Before and during the invasion of the Soviet Union in 1941 there was a struggle going on "behind the scenes" between the "old school" of prussian officers (most of them ww1 veterans) and the nazi regime. The above 10 rules are defenitely from the prussian side.
In the evening of june 21. the so-called "Commisar-order" was given: All soviet political officers, jews and partisans were to be handed over to the SS or the "secret field police". (Feldgendarmerie...? I'm translating this out of a norwegian copy of Anthony Beevor's "Stalingrad"...) All intelligence and most staff officers were given Field Marshal von Brauchitsch's order drawing up the "special tasks" of army commanders, SS Sonderkommandos and the Sicherheitsdienst (?) operating behind the front in "this final struggle between two opposite political systems". Finally, a "juridistiction (did I get it right...?) order" denied russian civilians every right to appeal, and also practically aquitted soldiers of committing crimes against civilians in advance, including rape, murder and looting. This order was signed by Field Marshal Keitel.

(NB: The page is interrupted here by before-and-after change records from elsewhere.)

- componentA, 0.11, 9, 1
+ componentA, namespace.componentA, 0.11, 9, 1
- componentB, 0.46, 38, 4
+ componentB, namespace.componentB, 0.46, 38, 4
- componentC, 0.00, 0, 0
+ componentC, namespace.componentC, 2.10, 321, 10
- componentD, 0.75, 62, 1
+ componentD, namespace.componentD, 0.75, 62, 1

Many officers of the prussian school were horrified by these orders, and many refused to pass them on to their men. These, however, were the minority. Hitler had made it very clear in his speeches, that the war to come would be a "war of annihilation" against the "bolshevik commisars and the communist intelligensia".
In my opinion, the german army "lost most of its innocense" in 1941, finally caving in to the nazi world view. Wermacht became directly involved in massacres of jews and communists officials. Even General Erich von Manstein, who on private occations would admit he was partly jewish, proclamed after assuming command of I army: "The jewish-bolshevik system must be torn up by its root once and for all".
I guess that'll be enough for today.